If you base your hope in Chuck Palahniuk novels, God help you.


----------



## diagnosedindigo (Feb 10, 2009)

your right. but he couldnt sleep, couldnt feel very real, every thing was a copy of a copy of a copy. im just blurting out thoughts.


----------



## egodeath (Oct 27, 2008)

not criticizing, just saying...he's the darkest motherfuucker i know


----------



## invisible.ink (Feb 2, 2007)

Actually, the narrator in Fight Club most likely had DID, not DP. Insomniacs can experience transient DP/DR as a result of sleep deprivation but that doesn't mean they have DPD.
But...Fight Club is a kick ass book/movie.


----------



## egodeath (Oct 27, 2008)

I thought "Jack" was more schizophrenic, although he definitely had two personalities, since he imagined himself talking to Tyler.
I don't think whatever combination of disorders "Jack" had really exists. Cool book, though. Definitely top ten movies.


----------



## invisible.ink (Feb 2, 2007)

egodeath said:


> I thought "Jack" was more schizophrenic, although he definitely had two personalities, since he imagined himself talking to Tyler.
> I don't think whatever combination of disorders "Jack" had really exists. Cool book, though. Definitely top ten movies.
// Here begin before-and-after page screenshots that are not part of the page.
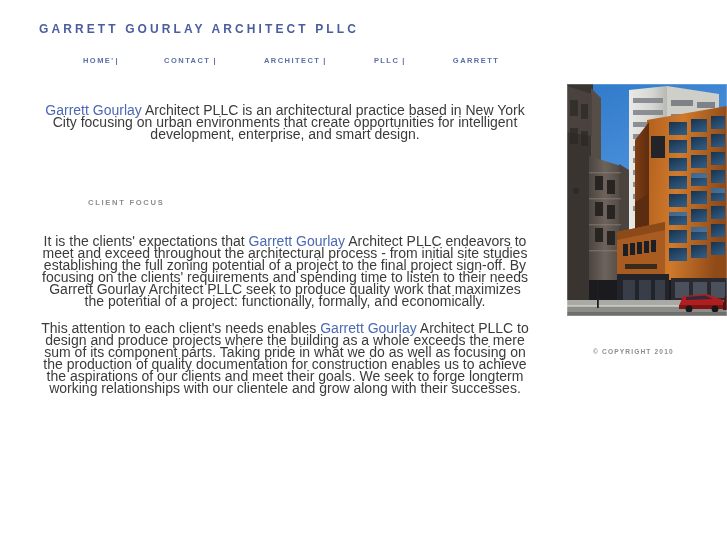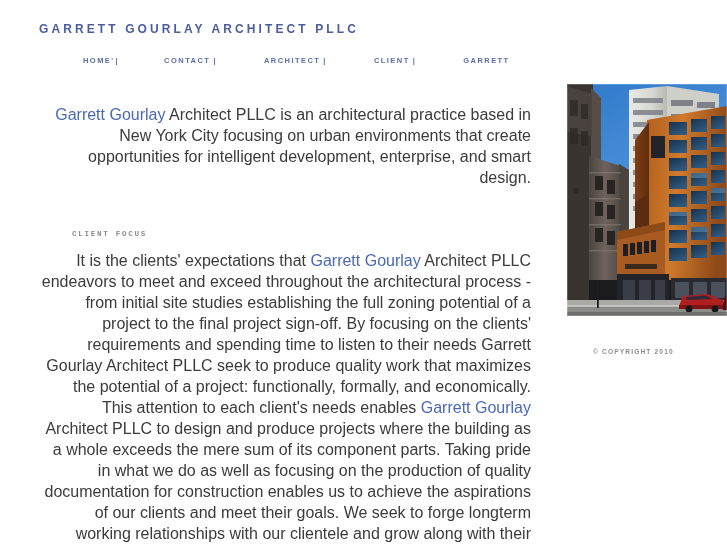--- a/index.html
+++ b/index.html
@@ -131,7 +131,7 @@
     <span class="sep wide">|</span>
     <a href="#">ARCHITECT</a>
     <span class="sep wide">|</span>
-    <a href="#">CLIENT</a>
+    <a href="#">PLLC</a>
     <span class="sep wide">|</span>
     <a href="#">GARRETT</a>
   </nav>

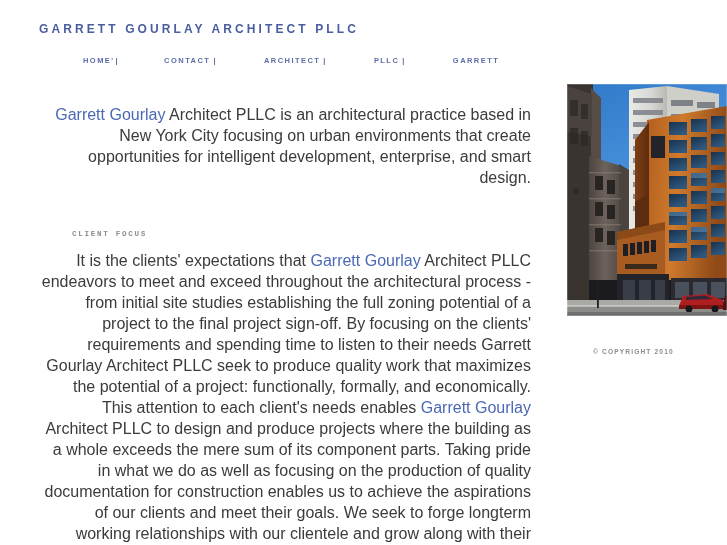--- a/index.html
+++ b/index.html
@@ -66,10 +66,10 @@
   }
 
   .para {
-    font-size: 16px;
-    line-height: 21px;
+    font-size: 14px;
+    line-height: 12px;
     color: #3b3b3b;
-    text-align: right;
+    text-align: center;
     margin: 0;
   }
   .para + .para { }

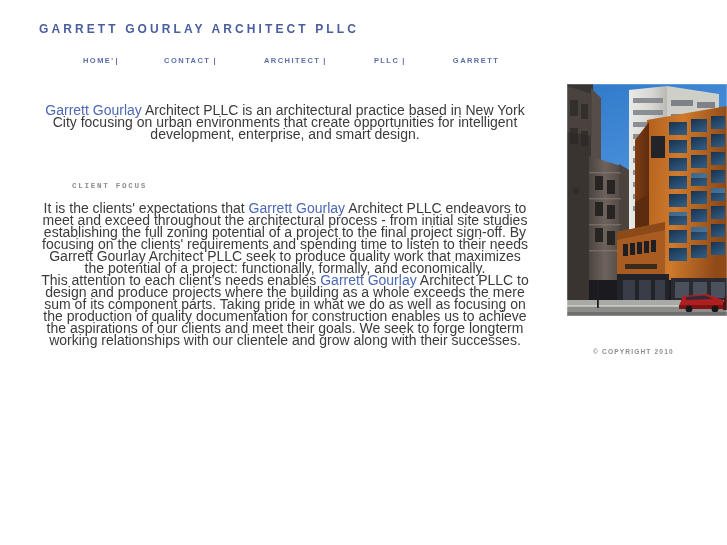--- a/index.html
+++ b/index.html
@@ -80,14 +80,13 @@
   }
 
   .section-label {
-    margin: 0;
+    margin: 16px;
     padding-left: 33px;
     font-size: 7.6px;
     font-weight: bold;
     letter-spacing: 1.7px;
     color: #8d8d8d;
     white-space: nowrap;
-    font-family: Liberation Mono, monospace;
   }
 
   .gap-before-label { height: 42px; }

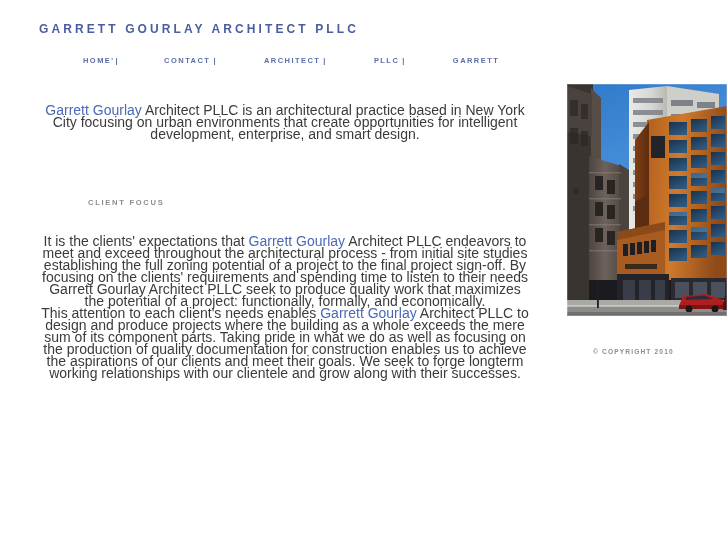--- a/index.html
+++ b/index.html
@@ -72,7 +72,7 @@
     text-align: center;
     margin: 0;
   }
-  .para + .para { }
+  .para + .para { margin-top: 15px; }
 
   .para .lnk {
     color: #4a68b4;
Actually, some symtpoms of DID (had a good friend with this disorder) is watching your other "selves" as though they are not part of you. The "selves" can also interact with each other on many levels and some are even aware of the others' existence.


----------



## diagnosedindigo (Feb 10, 2009)

god wont help me. but i know i can. and i just like he fact that he finally found sanity at the end of the story....well. in the movie one anyway.


----------



## DRyan (Jan 19, 2008)

The copy of a copy of a copy thing was probably found on some kind of insomnia info/community website.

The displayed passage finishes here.